A new sync configuration should be created for each SAP object (such as a table, a view, and so on) to be extracted to Foundry.

The Data Connection documentation contains step-by-step instructions for how to create a new sync.

To configure a sync for the Palantir Foundry Connector 2.0 for SAP Applications ("Connector"):

  1. Configure the standard settings as you would for any other sync (name, target dataset and schedule).

  2. Set Transaction type to APPEND for incremental updates or SNAPSHOT for a full load. For further details about incremental updates, review Incremental Updates.

  3. Select an SAP Object Type from the following options:

    • ERP Table – for a standard SAP ERP table
    • BW InfoProvider – for a BW InfoProvider (which covers InfoCubes, DataStore objects, InfoObjects)
    • BW BEx Query – for a BW BEx query
    • SLT – to extract data from an SAP Landscape Transformation Replication Server
    • BW Content Extractor – for an ERP Business Content extractor
    • Function – to run a BAPI function
    • ERP Table Data Model – for details of the relationships between tables
    • Remote ERP Table – for a standard SAP table in a remote system
    • Remote BW InfoProvider – for a BW InfoProvider in a remote system
    • Remote BW BEx Query – for a BW BEx query in a remote system
    • Remote Function – to run a BAPI function in a remote system

    Further details are available in SAP Object Types.

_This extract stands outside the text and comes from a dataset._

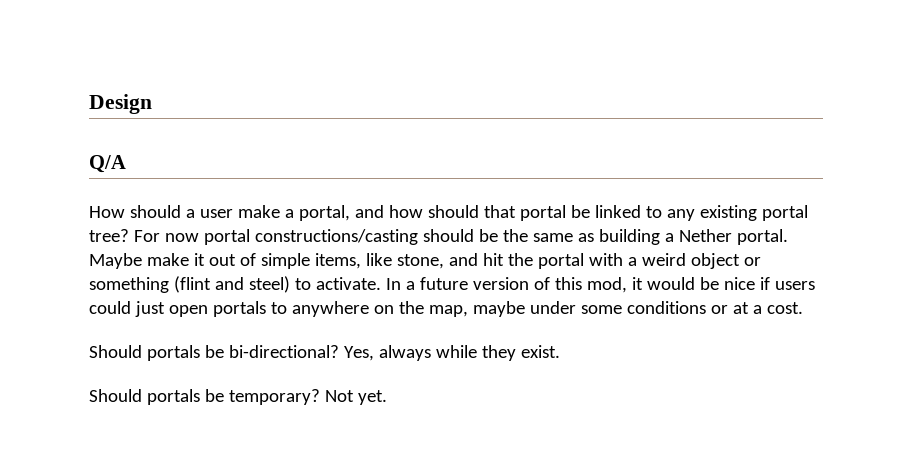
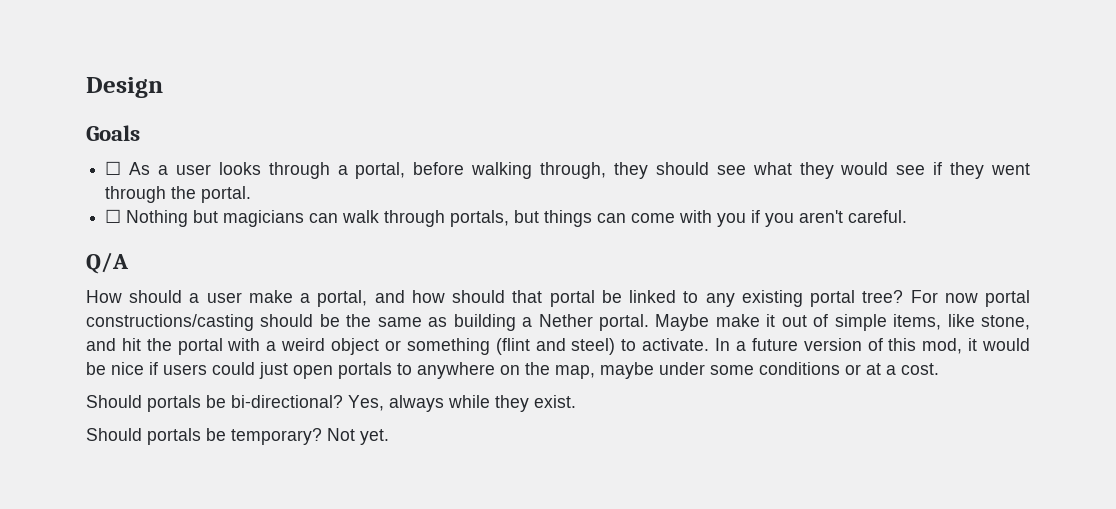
(152, 104) none -> [86,125,140,141] [105,161,1031,179] [105,186,252,203] [105,209,908,227] // Goals // ☐ As a user looks through a portal, before walking through, they should see what they would see if they went through the portal. // ☐ Nothing but magicians can walk through portals, but things can come with you if you aren't careful.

  4. If you are using SLT or connecting to a remote system, you will also be asked to select a Context. For more details on contexts, see Install a Remote Agent.

  5. Next, enter the Object Name – once you start typing in this field, you will be presented with a list of suggestions based on the SAP Object Type (and Context if used).

  6. If you are configuring an incremental update, you will need to provide an Incremental Field. Review the section on this setting below for more details.

  7. Optionally, you may specify additional parameters (see full details below) by clicking on the Extras tab.

Sync Details

For full details on configuring a sync with SLT, see Configure SAP SLT.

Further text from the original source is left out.